RNase-Inhibitoren spielen eine entscheidende Rolle bei der In vitro Transkription, da sie die RNA vor dem Abbau durch RNasen schützen. RNasen sind Enzyme, die RNA abbauen können, und ihre Aktivität kann die Ausbeute und Qualität der synthetisierten RNA erheblich beeinträchtigen. Durch den Einsatz von RNase-Inhibitoren wird sichergestellt, dass die RNA während des Transkriptionsprozesses stabil bleibt, was zu einer höheren Effizienz und Reinheit der produzierten RNA führt.

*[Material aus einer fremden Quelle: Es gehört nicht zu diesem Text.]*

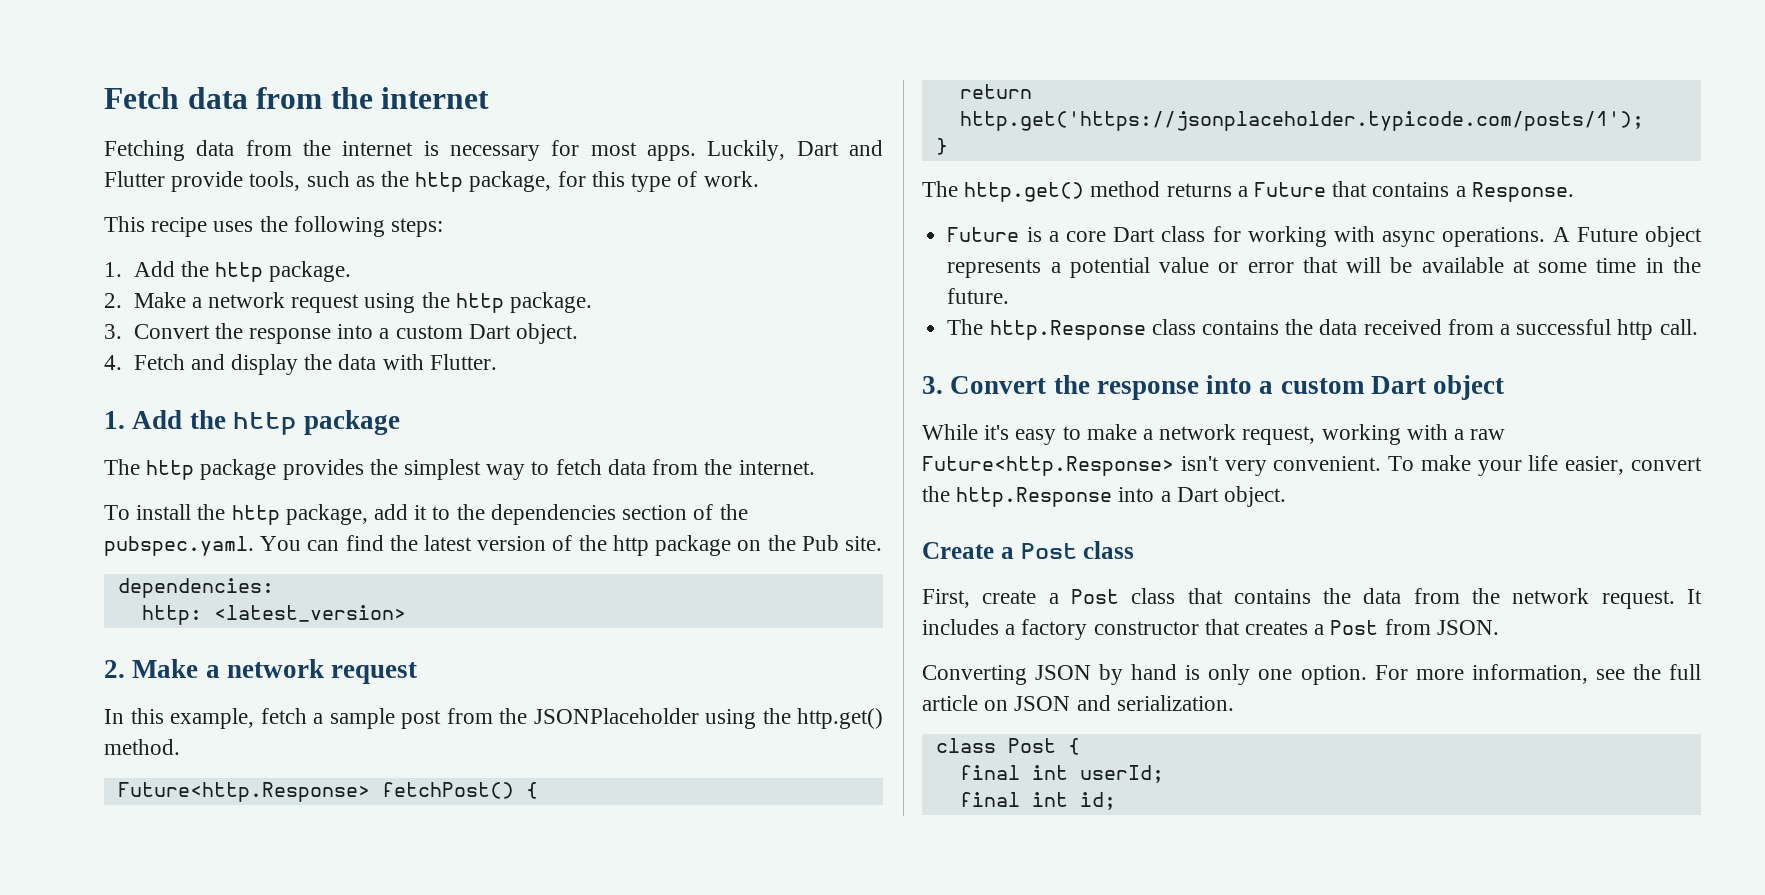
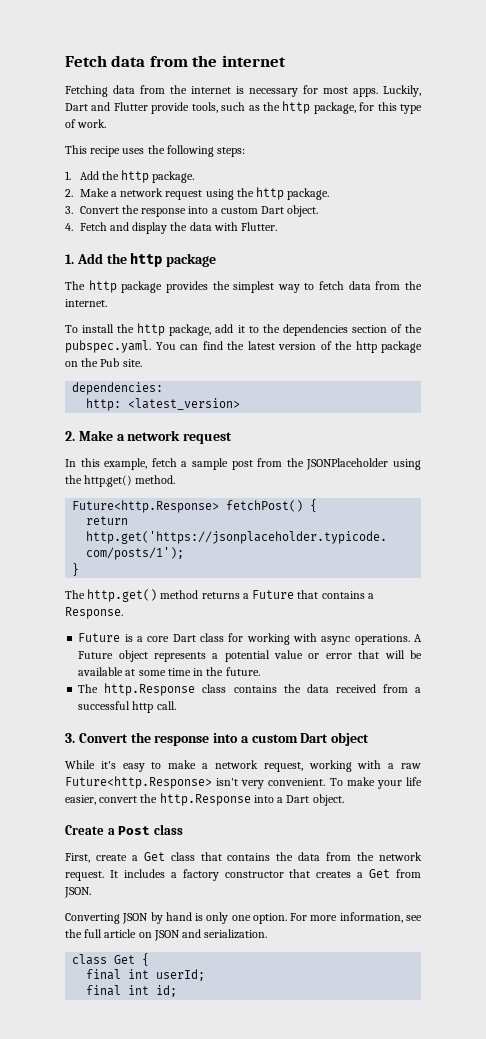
[1070,589,1119,604] Post -> [143,852,165,861] Get
[1330,620,1379,635] Post -> [369,869,391,878] Get
[1007,738,1056,753] Post -> [114,955,136,964] Get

Daher ist der RNase-Inhibitor bereits in unseren IVT Kits mit Ausnahme des DuraScribe® T7 Transcription Kits (RNAse A resistente RNA) enthalten.
Was ist der Unterschied zwischen der Cap0 und Cap1 Struktur?
Der Unterschied zwischen Cap 0- und Cap 1-mRNA besteht in der Hinzufügung einer Methylgruppe an der 2'-O-Position des vorletzten (zweiten vom 5'-Ende) Nukleotids des Transkripts. Diese Methylierung ist Teil des natürlichen Capping-Prozesses in höheren eukaryontischen Zellen und verbessert in einigen, aber nicht allen Fällen die In-vivo Translation gegenüber der entsprechenden Cap 0-mRNA. Wenn Sie eine neue Zelllinie oder ein neues Translationssystem verwenden, empfehlen wir, einen Vergleich zwischen der Cap 0- und Cap 1-mRNA-Translationseffizienz durchzuführen, um die optimale Cap Struktur für dieses System zu bestimmen.